In any given year about 17% of us will have an anxiety disorder, and over our lives, about 28 % of us will have an anxiety disorder. Who has not experienced a persistent feeling of unease, or a vague sense that something is about to go terribly wrong? At some time or another in our lives, we all experience anxiety. For example, a person may feel anxious giving a speech before a large audience. In this case, the anxiety can be beneficial, spurring the person to perform at his/her peak level. Anxiety can also take the shape of a persistent and excessive worry about an issue that the person finds difficult to control. Seeking professional help should be considered when anxiety:
- Becomes overwhelming and persistent - Occurs with no warning - Interferes with daily living - Lasts for six months or more
Most anxiety disorders are treatable. Unfortunately, many people with anxiety disorders don't seek treatment because they do not believe they have a legitimate illness, or they fear the reaction of family and friends. If you recognize yourself in any of these scenarios, you may want to consider seeking out counseling.
Almost everyone feels blue from time to time, it’s part of being human. However, if you feel sad, anxious or empty, or experience feelings of hopelessness, guilt, or worthlessness that doesn't go away for weeks, you may be depressed. Depression has a variety of symptoms; the most prevalent is a feeling of deep sadness. If you are depressed, you are far from alone.

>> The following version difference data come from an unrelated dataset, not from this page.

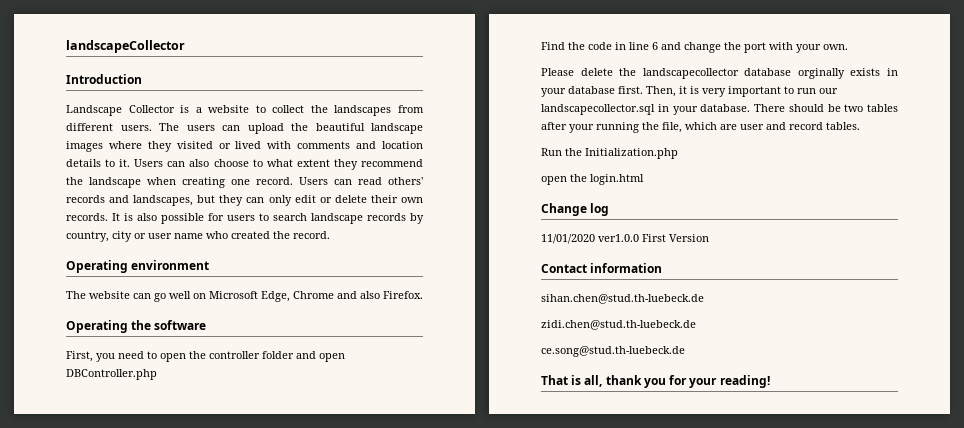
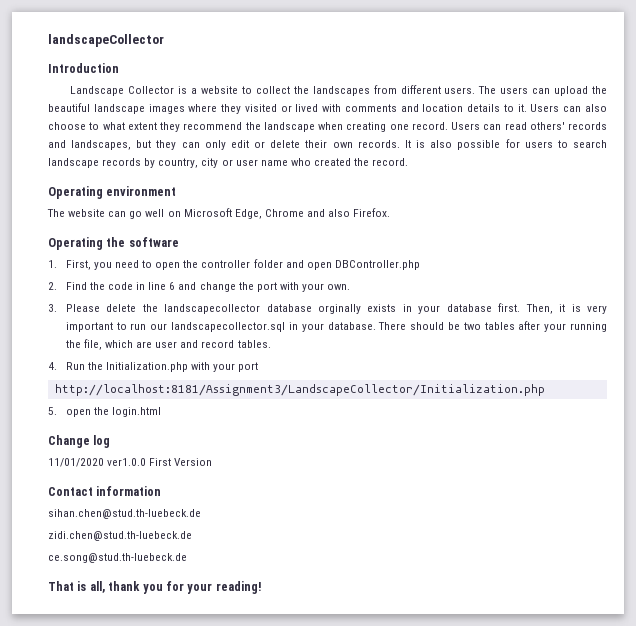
- First, you need to open the controller folder and open DBController.php
+ 1. First, you need to open the controller folder and open DBController.php
- Find the code in line 6 and change the port with your own.
+ 2. Find the code in line 6 and change the port with your own.
- Please delete the landscapecollector database orginally exists in your database first.
+ 3. Please delete the landscapecollector database orginally exists in your database first.
- Run the Initialization.php
- open the login.html
+ 4. Run the Initialization.php with your port
+ http://localhost:8181/Assignment3/LandscapeCollector/Initialization.php
+ 5. open the login.html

In any given one-year period, 9.5 percent of the population, or about 18.8 million Americans suffer from some form of depression. Unfortunately, most people with a depressive illness do not seek treatment. Many are unaware that they can be successfully treated with a combination of therapies. Others may be ashamed or worry about the reaction of family, friends and co-workers.
The APA offer tips on how to manage your stress.

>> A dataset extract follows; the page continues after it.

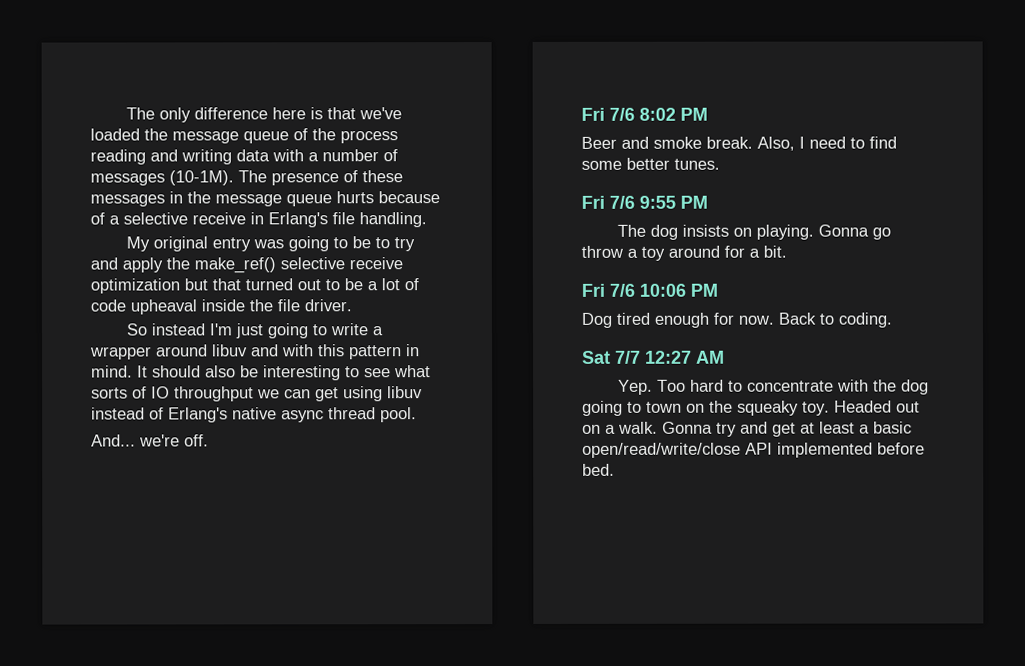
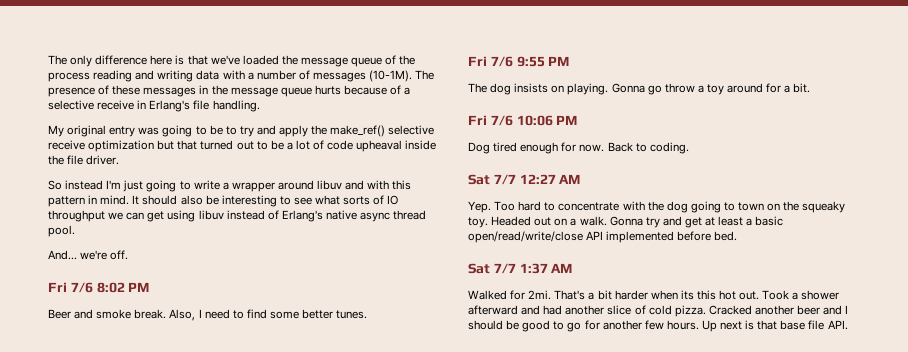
+ Sat 7/7 1:37 AM
+ Walked for 2mi. That's a bit harder when its this hot out. Took a shower afterward and had another slice of cold pizza. Cracked another beer and I should be good to go for another few hours. Up next is that base file API.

In today’s fast-paced and ever-connected world, stress has become a fact of life. It can cause people to feel overwhelmed or pushed to the limit. The American Psychological Association’s “Stress in America” poll found that one-third of people in the U.S. report experiencing extreme levels of stress. In addition, nearly one-in-five report that they are experiencing high levels of stress 15 or more days per month. While low to moderate levels of stress can be good for you when managed in healthy ways, extreme stress takes both an emotional and physical toll on the individual.

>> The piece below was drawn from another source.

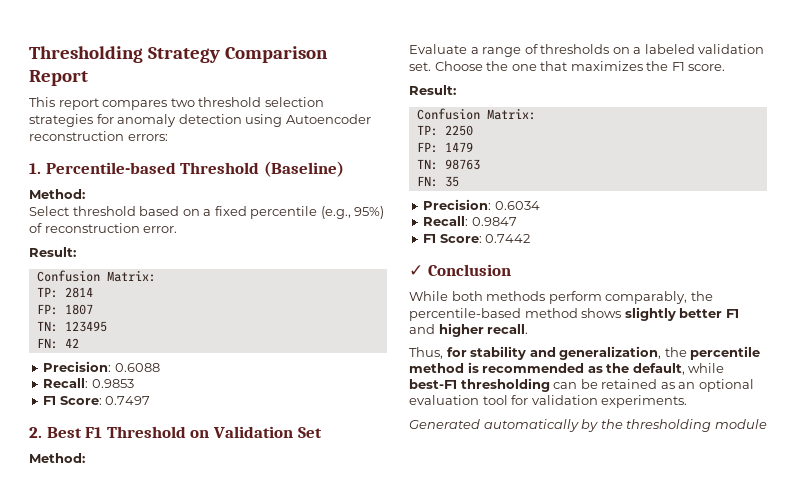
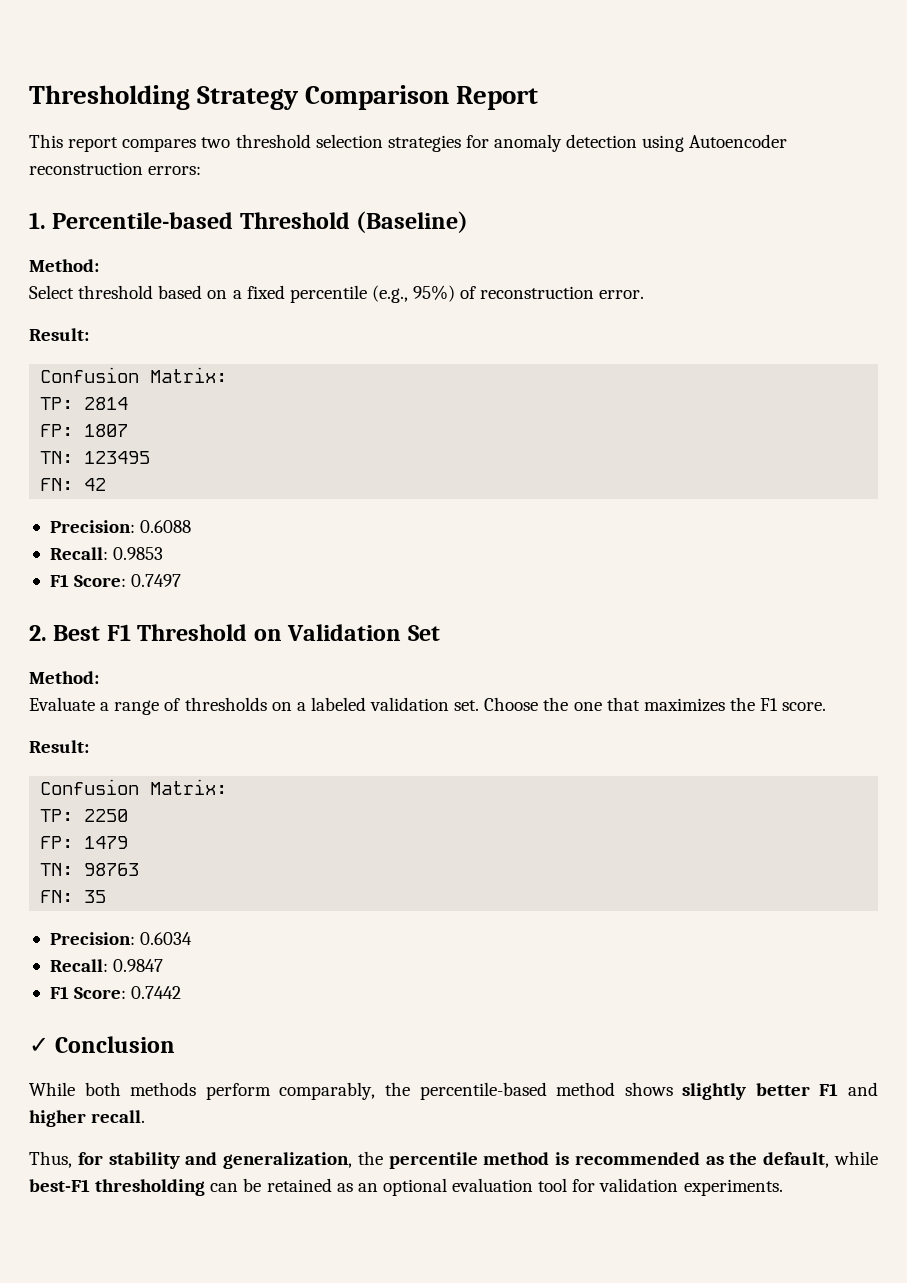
- Generated automatically by the thresholding module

With the consequences of poorly managed stress ranging from fatigue to heart disease and obesity, it is important to know how to recognize high stress levels and take action to handle it in healthy ways. Being able to control stress is a learned behavior, and stress can be effectively managed by taking small steps toward changing unhealthy behaviors.
Understand how you stress. Everyone experiences stress differently. How do you know when you are stressed? How are your thoughts or behaviors different from times when you do not feel stressed?
Identify your sources of stress. What events or situations trigger stressful feelings? Are they related to your children, family, health, financial decisions, work, relationships or something else?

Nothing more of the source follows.